PDA

View Full Version : Why does a playlist-only scan require a full database cleanup?



smr888
2008-01-21, 09:11
I do not understand why a playlist-only scan should require a cleanup of the database.

I have been asked not to discuss this in the bug tracker; apparently extremely long, potentially unnecessary scanning is not considered a bug. (Possibly it's a feature?)

My comments from bug 6308 are listed below:

*****

I have four playlists. The scan of those playlists finishes in 28 seconds.

I am then forced to sit through:

"Merge Various Artists" (1547 of them), takes 5:04

"Database Cleanup #1" (31782), takes 1:34

"Database Cleanup #2", might have finished in 2 minutes or so, hard to tell.

So basically 9 minutes to scan my four playlists, with a lot of scans I didn't ask for.

*****

At the risk of trying your patience, can you explain to me why
doing the playlist checks you mention should require [the above listed scans] . . .

From the outside, I would have thought that a user-initiated playlist-only scan would have meant something like this:

"I have created this playlist.

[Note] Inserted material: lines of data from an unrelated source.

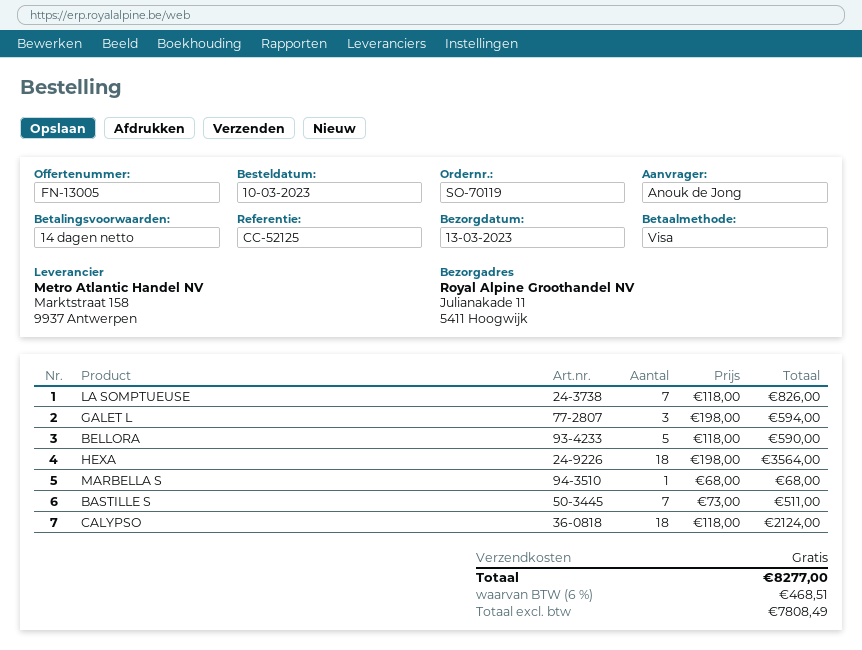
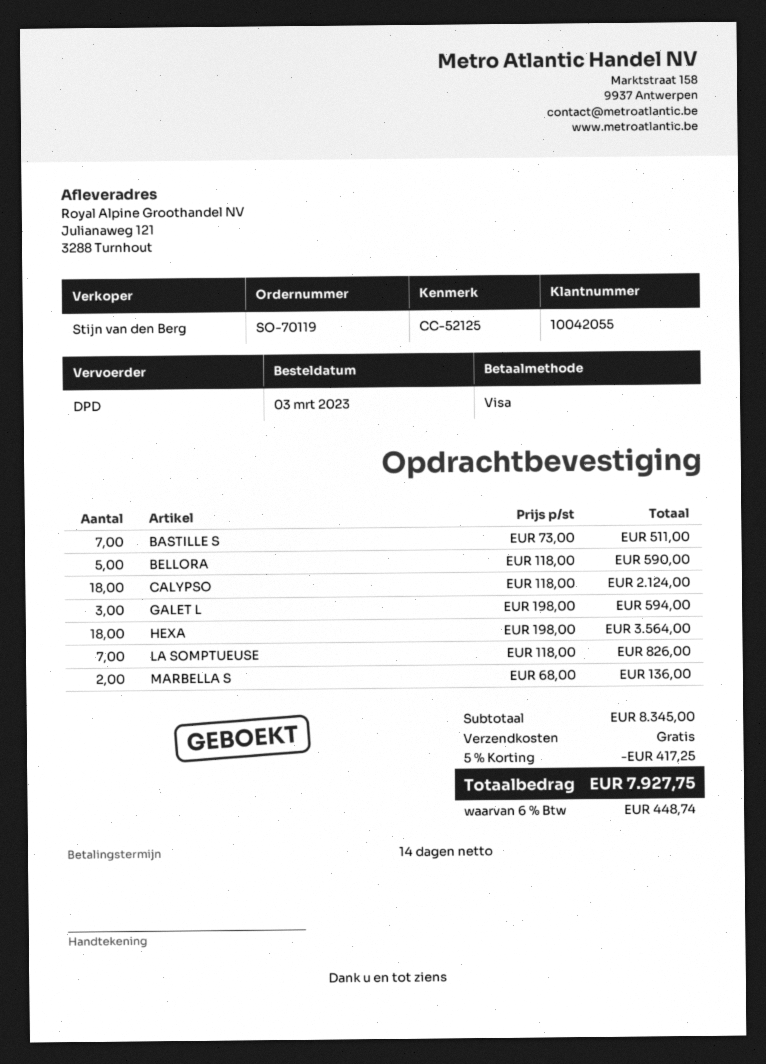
order date: 2023-03-10 -> 2023-03-03
ship to: Julianakade 11, 5411 Hoogwijk -> Julianaweg 121, 3288 Turnhout
MARBELLA S: 1 x 68.00 = 68.00 -> 2 x 68.00 = 136.00
discount: none -> 5% = 417.25
tax: 6% = 468.51 -> 6% = 448.74
total: 8277.00 -> 7927.75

Please add it to your list of playlists."


It apparently also seems to mean:

"Please make sure every song in the playlist is present in the database so you can play it."


which is fine, but I would not have thought it _also_ meant

"and while you're at it, conduct an eight minute cleanup of my database."


and I'm not completely sure why it should have to mean that. Especially when those other database cleanup scans take place AFTER the playlist scan (if the messages to the user are to be believed), meaning that the playlist scan doesn't even benefit from scanning a newly clean database, if that was supposed to be the point.

*****

Any help appreciated. I cannot see how these additional database scans and cleanups could under any condition be considered necessary. If you want a full database cleanup, then do a full scan! If you've added new music, do a full scan! (Or a "new music scan".)

But if I just want to create a playlist and add it to my list of playlists, that process should not require anything beyond checking to make sure that the playlist entries are in the database -- should it?

andyg
2008-01-21, 09:16
If a playlist contains items which are not in your database, the playlist scan adds them to the database. This is probably why a cleanup is required.

smr888
2008-01-21, 09:19
Thanks Andy. I will give that a try, and see if that is what is causing this behavior.

smr888
2008-01-21, 09:25
Nope, that is not it. I took an existing playlist, whose entries were already all in the database, chopped it down to four songs, saved it under a different name, and requested a playlist-only scan. The playlist portion, as usual, took about 30 seconds.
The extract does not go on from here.